More recently the office of the Children's Commissioner issued its "Maori Parenting Report" on 29th May 2011, with the unfounded claim that missionaries introduced violence towards children. As noted by Paul Moon again, its reliance on ancient oral histories and lullabies raises doubts about its reliability.
Perhaps therefore, having disposed brutally of unwanted children within family and associated groups the selected survivors were treated with kindness. So that's OK then – all one big extended happy family? But it was rather different outside - tribal warfare on a colossal scale with a third of the population dying. Once again, Salmond has not told half the story.
On 5 September, 1821 Ngapuhi took Mauinaina pa at Tamaki with great slaughter – 2000 men, women and children, being killed. One can easily imagine the sheer terror of their child victims, no doubt tasty morsels for the cannibal feast which followed until the victors were driven off by the smell of decaying bodies. This is but one example. As another, we have Te Rauparaha on one of his brutal southern raids, slashing open the belly of a pregnant woman, tearing out, cooking and eating the foetus she carried. Salmond says nothing of this kind of behaviour.
However there is more evidence that we should treat what Salmond says very warily. When some Ngapuhi tribesmen launched their flagrantly false claim that their tribe never ceded sovereignty, Salmond told the profoundly corrupt Waitangi Tribunal:"kawanatanga (the right to govern) granted to the crown at the time of the Treaty signing, was not a plausible stand-in for Crown sovereignty."

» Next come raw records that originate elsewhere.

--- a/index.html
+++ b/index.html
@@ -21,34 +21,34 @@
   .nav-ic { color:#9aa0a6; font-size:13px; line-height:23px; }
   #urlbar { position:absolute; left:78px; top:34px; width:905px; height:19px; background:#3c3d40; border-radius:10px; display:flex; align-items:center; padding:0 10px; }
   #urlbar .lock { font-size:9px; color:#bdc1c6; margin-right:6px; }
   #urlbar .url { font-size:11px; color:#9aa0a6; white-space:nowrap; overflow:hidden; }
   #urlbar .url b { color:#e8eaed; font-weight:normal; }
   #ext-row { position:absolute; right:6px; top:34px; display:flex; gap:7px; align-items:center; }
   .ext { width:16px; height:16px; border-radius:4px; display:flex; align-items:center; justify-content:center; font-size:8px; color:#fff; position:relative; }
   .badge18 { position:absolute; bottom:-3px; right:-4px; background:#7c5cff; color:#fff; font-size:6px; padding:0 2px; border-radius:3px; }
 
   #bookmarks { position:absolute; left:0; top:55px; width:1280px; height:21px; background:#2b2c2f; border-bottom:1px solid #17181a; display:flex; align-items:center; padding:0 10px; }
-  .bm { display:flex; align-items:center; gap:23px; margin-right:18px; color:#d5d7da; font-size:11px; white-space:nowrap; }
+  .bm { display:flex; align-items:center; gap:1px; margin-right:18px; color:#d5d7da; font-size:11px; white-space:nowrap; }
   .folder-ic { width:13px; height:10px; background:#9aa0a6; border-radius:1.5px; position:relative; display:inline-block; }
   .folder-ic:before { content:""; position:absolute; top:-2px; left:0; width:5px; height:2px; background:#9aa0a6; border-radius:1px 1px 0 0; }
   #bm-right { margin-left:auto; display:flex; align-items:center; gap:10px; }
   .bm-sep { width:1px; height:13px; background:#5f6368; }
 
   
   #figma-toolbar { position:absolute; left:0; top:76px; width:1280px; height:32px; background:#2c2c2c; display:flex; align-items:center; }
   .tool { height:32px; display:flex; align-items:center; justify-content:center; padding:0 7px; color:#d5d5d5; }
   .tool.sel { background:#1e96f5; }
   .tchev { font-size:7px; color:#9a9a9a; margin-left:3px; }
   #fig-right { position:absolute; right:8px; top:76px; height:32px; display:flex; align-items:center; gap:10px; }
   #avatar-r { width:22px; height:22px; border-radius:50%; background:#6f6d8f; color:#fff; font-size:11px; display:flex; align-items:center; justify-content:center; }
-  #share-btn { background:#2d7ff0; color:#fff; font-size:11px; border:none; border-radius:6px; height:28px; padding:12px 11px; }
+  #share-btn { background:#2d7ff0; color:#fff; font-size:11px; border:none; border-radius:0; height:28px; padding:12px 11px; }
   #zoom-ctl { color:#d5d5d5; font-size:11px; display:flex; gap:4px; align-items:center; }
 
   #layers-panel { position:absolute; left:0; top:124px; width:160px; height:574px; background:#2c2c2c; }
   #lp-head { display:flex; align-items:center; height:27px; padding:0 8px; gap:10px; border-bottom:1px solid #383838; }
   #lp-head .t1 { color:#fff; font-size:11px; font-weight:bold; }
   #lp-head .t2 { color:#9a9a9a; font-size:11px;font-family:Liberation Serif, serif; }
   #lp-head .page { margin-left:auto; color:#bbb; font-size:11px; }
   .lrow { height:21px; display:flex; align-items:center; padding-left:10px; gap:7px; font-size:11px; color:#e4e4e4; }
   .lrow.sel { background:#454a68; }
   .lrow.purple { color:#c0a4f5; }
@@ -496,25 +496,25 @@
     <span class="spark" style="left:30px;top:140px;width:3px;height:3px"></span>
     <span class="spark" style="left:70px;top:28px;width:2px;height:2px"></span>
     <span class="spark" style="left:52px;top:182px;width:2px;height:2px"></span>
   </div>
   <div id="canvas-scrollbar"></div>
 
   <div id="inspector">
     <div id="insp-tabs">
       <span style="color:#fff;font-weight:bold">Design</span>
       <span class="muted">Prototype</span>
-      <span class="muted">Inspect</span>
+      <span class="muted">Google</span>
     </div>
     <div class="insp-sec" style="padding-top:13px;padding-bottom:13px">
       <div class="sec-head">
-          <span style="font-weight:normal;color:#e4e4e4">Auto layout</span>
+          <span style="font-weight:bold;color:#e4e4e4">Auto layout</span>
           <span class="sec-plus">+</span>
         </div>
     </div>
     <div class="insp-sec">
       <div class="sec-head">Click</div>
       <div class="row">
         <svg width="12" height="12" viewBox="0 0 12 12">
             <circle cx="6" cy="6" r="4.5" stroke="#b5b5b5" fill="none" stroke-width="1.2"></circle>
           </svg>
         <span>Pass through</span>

On 24th August 2010, I (Bruce Moon) wrote to Dame Anne, pointing out that her statement was wrong because she failed to understand that the derivation of a word is not the same as its meaning. "Kawanatanga" was a perfectly satisfactory word for "sovereignty", Several Maoris at Waitangi understood English and none objected to this translation. All who spoke on it made it abundantly clear that they understood that by signing the treaty document they would become subordinates of the governor and hence a fortiori of the Queen.

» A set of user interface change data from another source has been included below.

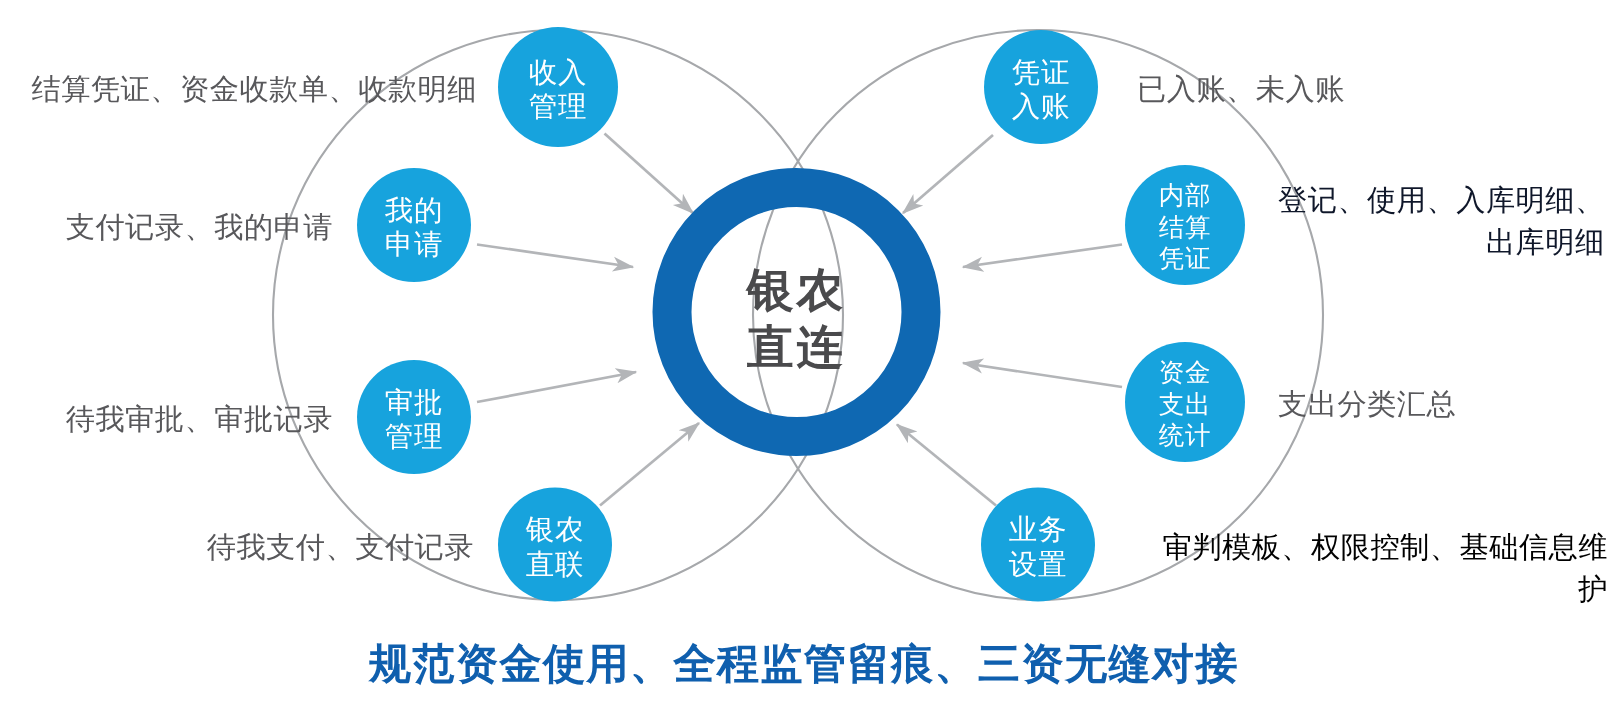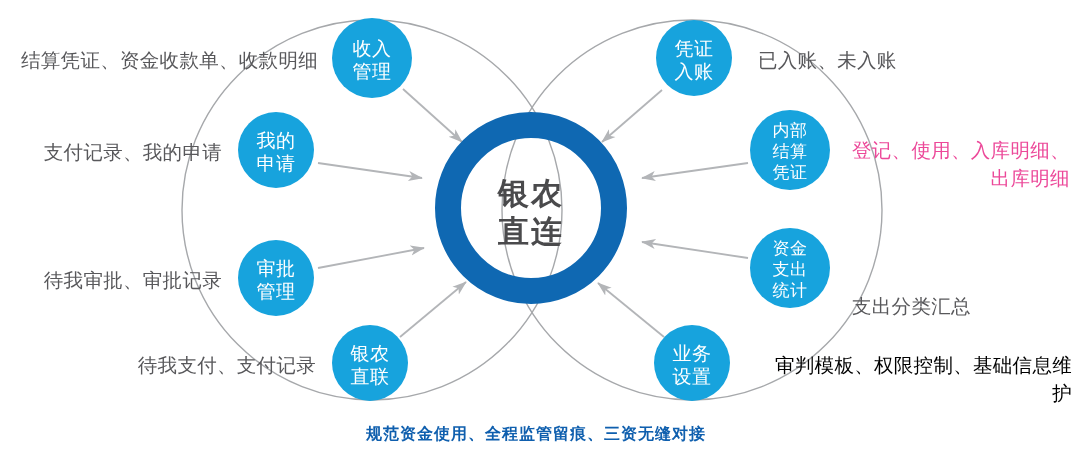--- a/index.html
+++ b/index.html
@@ -51,21 +51,21 @@
     text-anchor: middle;
     letter-spacing: 2px;
   }
   #caption {
     position: absolute;
     left: 0;
     top: 424px;
     width: 1072px;
     text-align: center;
     color: #0f5fae;
-    font-size: 16px;
+    font-size: 28px;
     font-weight: bold;
     letter-spacing: 1px;
     font-family: "Liberation Sans", "DejaVu Sans", sans-serif;
   }
 </style>
 </head>
 <body>
 
 <div id="stage">
 
@@ -142,20 +142,20 @@
         </g>
       </g>
   </svg>
 
   <div id="labels-layer">
       <div class="side-label left-of" style="top: 46px; color: rgb(88, 88, 91); right: 754px;">结算凭证、资金收款单、收款明细</div>
       <div class="side-label left-of" style="top: 138px; color: rgb(88, 88, 91); right: 850px;">支付记录、我的申请</div>
       <div class="side-label left-of" style="top: 266px; color: rgb(88, 88, 91); right: 850px; margin-left: 12px;">待我审批、审批记录</div>
       <div class="side-label left-of" style="top: 351px; color: rgb(88, 88, 91); right: 756px;">待我支付、支付记录</div>
       <div class="side-label right-of" style="top: 46px; color: rgb(88, 88, 91); left: 758px;">已入账、未入账</div>
-      <div class="side-label right-of" style="top: 136px; color: #ec4899; left: 852px;">登记、使用、入库明细、
+      <div class="side-label right-of" style="top: 120px; color: #0f172a; left: 852px;">登记、使用、入库明细、
 出库明细</div>
-      <div class="side-label right-of" style="top: 256px; color: rgb(88, 88, 91); left: 852px; margin-top: 36px;">支出分类汇总</div>
+      <div class="side-label right-of" style="top: 256px; color: rgb(88, 88, 91); left: 852px;">支出分类汇总</div>
       <div class="side-label right-of" style="top: 351px; color: #000000; left: 756px;">审判模板、权限控制、基础信息维护</div>
     </div>
 
   <div id="caption" style="color: rgb(15, 95, 174);">规范资金使用、全程监管留痕、三资无缝对接</div>
 </div>
 
 </body></html>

I pointed out further that several Ngapuhi chiefs who spoke at the 1860 Kohimarama conference stated emphatically that the Queen was their sovereign.
She replied haughtily that afternoon saying that "The evidence from 1840 is very powerful'" Well, yes it is, but she chose to ignore it.
She went on "What was said in 1860, i.e. 20 years after the event, is part of a very different period in New Zealand's history. No professional historian would take that as definitive evidence of Maori understandings in 1840." What remarkable nonsense when all the recorded evidence from both periods is consistent and Waka Nene who spoke at Kohimarama had also been present at Waitangi.
Yet Salmond, like the Waitangi Tribunal, is evidently happy to accept unchallenged the oral stories more than 150 years old of elderly Maoris. What a double standard! What a lack of objective and dispassionate sifting of the evidence we have a right to expect from a professional historian.
Distinguished Professor Dame Anne Salmond has received high honours from those who decide such things. It is evident that we should seriously question their judgement.
Results in History Stage One from a competent university: Salmond, Mary Anne: C- (a bare pass but insufficient for her to proceed to the next stage.